Only one stretch of the data below is needed. Output the lines from the one with "[91,236,125,245] learnt ->" up to and including the one with "[62,202,127,220] Example: ->", exactly as they stand.

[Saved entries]
=== Begin Enclosure ===

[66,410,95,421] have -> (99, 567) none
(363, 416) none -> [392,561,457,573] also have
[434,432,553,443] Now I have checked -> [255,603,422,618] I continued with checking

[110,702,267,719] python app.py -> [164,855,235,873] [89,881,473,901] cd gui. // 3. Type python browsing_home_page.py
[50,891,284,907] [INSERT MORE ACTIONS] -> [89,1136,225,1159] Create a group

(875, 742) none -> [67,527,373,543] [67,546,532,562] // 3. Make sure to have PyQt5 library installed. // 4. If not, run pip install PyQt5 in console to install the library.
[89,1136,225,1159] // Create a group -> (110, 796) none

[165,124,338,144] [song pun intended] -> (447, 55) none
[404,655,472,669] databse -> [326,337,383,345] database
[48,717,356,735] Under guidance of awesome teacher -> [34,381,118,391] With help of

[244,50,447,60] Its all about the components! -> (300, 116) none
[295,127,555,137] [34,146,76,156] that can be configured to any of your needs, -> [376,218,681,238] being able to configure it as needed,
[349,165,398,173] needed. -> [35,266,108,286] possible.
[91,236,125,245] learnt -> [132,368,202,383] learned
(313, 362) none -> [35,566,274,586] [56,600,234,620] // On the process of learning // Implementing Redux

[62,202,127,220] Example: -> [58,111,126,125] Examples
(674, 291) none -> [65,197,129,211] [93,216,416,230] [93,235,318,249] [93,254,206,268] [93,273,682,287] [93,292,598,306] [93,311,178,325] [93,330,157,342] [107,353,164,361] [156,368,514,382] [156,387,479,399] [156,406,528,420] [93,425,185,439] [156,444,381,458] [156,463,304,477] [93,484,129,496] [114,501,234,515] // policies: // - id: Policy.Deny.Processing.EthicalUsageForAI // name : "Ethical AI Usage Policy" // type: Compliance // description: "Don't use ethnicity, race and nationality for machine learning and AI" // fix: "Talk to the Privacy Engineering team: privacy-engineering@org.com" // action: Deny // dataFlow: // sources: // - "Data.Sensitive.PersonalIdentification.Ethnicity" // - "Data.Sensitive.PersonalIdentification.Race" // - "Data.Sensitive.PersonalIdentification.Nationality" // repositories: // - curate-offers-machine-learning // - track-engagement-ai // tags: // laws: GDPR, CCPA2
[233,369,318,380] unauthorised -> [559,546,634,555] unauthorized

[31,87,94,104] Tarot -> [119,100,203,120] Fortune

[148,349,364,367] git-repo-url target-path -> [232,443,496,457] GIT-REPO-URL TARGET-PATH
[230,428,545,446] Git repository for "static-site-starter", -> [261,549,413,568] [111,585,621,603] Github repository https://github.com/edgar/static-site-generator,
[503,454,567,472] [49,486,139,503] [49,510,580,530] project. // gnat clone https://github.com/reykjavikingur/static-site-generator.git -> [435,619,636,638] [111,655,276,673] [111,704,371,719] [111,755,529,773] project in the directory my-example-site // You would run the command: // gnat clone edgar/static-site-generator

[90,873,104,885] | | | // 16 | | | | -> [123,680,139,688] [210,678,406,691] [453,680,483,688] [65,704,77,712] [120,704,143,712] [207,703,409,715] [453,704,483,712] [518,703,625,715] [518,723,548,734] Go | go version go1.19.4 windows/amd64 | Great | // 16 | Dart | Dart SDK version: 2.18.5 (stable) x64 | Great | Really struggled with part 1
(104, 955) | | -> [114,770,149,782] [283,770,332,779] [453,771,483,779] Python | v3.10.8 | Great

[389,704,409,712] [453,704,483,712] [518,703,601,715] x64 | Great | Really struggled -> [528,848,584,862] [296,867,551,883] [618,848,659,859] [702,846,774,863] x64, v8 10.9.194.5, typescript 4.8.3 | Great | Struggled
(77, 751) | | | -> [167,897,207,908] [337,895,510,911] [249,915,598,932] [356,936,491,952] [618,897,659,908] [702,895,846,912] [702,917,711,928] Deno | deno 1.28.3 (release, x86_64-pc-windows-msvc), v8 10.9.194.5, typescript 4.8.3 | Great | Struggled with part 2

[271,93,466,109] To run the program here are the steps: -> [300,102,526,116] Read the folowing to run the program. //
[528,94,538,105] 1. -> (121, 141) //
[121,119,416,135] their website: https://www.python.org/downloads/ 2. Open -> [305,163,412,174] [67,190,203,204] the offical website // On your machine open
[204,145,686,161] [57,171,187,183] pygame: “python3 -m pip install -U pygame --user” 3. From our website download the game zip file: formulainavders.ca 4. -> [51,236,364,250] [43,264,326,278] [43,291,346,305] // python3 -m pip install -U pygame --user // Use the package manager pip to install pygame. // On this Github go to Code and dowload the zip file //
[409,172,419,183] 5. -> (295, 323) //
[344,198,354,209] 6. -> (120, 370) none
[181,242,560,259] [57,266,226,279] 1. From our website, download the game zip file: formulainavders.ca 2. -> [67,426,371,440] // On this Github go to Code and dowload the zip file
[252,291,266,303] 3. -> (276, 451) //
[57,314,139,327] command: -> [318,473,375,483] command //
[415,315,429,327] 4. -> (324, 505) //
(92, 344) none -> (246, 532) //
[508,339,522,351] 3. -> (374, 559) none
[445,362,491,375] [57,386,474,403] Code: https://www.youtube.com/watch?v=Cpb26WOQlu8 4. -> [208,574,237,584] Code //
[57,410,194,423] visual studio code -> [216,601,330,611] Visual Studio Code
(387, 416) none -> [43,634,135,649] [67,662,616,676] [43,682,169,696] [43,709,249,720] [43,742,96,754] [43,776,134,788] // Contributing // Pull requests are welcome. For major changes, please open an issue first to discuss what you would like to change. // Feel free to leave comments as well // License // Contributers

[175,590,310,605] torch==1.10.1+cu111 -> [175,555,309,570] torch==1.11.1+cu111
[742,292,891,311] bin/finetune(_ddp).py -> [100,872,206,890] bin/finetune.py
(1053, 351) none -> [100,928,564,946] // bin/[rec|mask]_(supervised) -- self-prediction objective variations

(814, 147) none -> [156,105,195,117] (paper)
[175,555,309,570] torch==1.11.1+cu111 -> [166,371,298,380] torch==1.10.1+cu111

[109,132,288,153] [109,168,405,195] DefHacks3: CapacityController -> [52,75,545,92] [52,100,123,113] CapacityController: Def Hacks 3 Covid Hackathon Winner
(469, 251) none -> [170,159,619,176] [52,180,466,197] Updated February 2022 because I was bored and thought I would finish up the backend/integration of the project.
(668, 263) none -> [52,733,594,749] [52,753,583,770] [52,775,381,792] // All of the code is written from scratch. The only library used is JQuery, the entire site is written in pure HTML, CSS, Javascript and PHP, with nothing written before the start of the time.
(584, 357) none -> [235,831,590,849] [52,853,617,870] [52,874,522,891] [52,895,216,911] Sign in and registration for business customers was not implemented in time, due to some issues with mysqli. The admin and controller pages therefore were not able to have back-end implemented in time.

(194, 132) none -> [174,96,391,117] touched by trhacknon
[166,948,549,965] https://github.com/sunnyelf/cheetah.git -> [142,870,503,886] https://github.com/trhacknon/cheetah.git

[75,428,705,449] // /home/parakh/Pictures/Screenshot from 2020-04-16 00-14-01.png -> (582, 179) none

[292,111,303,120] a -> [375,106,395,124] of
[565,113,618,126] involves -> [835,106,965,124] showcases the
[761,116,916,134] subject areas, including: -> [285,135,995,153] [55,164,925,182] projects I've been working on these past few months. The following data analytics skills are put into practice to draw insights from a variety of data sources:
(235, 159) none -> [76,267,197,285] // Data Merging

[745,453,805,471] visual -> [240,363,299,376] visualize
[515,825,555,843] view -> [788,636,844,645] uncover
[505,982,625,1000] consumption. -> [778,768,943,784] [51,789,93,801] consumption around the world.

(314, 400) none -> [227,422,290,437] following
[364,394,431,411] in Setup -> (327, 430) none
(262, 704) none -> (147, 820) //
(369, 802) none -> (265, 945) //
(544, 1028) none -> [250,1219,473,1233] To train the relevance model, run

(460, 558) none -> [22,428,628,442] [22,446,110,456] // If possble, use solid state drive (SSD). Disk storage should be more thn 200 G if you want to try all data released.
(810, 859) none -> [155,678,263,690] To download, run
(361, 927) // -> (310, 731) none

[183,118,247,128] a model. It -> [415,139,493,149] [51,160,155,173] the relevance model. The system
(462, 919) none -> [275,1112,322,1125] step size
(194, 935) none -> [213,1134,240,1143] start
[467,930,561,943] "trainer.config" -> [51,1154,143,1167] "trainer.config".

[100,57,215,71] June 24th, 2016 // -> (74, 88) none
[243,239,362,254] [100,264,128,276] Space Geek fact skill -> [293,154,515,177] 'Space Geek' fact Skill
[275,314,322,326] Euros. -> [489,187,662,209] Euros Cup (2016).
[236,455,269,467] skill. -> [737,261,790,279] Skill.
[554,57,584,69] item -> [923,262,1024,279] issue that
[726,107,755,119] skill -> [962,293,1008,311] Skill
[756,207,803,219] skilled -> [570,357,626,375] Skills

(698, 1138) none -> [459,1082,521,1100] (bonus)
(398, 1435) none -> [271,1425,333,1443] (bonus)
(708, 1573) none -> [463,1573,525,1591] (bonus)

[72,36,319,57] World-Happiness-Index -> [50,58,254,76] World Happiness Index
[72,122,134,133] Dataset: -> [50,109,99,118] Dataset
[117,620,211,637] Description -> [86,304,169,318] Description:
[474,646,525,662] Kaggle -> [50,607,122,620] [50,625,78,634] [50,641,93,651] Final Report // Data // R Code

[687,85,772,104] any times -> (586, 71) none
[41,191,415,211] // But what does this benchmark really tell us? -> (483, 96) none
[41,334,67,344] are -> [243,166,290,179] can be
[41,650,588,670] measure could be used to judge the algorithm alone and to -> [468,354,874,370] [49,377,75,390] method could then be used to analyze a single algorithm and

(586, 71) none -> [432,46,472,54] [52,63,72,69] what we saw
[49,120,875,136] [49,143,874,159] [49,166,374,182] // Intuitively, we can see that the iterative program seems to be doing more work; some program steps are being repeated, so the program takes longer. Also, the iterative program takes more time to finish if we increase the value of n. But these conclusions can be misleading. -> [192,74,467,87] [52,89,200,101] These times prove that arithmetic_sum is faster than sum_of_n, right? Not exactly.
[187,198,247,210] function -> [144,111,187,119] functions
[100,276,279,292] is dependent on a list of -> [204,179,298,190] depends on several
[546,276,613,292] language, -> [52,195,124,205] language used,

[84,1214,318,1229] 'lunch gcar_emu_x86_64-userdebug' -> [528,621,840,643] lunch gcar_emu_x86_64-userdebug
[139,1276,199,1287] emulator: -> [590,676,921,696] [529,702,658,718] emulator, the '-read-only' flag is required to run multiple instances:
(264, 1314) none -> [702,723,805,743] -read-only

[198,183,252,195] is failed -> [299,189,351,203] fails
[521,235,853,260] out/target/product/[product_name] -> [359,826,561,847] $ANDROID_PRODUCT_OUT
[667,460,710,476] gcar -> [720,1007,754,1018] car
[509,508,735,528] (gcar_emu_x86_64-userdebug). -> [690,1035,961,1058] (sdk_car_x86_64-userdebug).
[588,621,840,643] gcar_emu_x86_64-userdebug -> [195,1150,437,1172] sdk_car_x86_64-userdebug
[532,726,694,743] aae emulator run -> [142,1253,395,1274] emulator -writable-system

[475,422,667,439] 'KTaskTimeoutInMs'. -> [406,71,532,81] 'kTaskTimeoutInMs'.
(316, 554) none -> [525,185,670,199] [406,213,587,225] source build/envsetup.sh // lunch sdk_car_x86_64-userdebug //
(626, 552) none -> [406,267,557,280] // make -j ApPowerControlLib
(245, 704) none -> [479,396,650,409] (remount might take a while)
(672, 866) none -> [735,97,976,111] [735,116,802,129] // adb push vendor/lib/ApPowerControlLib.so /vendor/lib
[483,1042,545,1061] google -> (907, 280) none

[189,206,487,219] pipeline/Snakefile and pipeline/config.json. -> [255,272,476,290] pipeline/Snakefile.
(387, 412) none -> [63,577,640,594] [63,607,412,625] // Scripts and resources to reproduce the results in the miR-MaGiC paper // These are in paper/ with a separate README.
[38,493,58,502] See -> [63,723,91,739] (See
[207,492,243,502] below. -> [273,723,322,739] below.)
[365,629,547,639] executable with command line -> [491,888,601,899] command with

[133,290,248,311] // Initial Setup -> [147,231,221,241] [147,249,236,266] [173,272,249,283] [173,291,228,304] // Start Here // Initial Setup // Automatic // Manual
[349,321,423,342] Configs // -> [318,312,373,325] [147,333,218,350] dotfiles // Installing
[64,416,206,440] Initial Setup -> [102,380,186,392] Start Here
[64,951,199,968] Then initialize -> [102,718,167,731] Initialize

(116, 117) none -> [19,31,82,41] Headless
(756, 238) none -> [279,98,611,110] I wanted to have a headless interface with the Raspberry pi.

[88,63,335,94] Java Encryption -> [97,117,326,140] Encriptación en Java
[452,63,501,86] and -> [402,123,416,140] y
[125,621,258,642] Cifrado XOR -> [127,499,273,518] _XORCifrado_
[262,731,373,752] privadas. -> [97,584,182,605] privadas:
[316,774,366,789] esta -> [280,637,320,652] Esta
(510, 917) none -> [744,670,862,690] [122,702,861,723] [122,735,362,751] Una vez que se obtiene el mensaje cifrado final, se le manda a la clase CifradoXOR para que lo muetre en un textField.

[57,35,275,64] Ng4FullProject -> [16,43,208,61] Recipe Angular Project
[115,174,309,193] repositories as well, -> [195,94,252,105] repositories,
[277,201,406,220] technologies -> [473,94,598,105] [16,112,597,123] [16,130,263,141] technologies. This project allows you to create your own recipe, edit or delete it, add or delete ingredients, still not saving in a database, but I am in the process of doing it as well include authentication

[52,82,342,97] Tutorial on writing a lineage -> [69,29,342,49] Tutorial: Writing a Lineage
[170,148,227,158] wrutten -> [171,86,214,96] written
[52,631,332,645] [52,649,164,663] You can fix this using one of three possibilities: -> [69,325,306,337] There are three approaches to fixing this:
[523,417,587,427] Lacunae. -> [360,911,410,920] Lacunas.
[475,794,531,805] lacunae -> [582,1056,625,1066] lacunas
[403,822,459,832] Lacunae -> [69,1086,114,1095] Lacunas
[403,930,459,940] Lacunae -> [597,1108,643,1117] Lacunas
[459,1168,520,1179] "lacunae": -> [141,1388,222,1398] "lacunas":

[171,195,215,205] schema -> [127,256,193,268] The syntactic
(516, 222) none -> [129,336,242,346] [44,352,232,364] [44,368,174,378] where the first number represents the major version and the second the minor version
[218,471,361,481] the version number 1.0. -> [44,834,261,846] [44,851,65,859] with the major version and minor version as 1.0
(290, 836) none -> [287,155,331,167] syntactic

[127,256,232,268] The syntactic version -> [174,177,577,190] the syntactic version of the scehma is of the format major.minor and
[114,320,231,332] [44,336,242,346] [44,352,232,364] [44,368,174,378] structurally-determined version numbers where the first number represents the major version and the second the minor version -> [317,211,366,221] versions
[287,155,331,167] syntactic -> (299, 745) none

=== End Enclosure ===

- Response to the exercise:
[91,236,125,245] learnt -> [132,368,202,383] learned
(313, 362) none -> [35,566,274,586] [56,600,234,620] // On the process of learning // Implementing Redux

[62,202,127,220] Example: -> [58,111,126,125] Examples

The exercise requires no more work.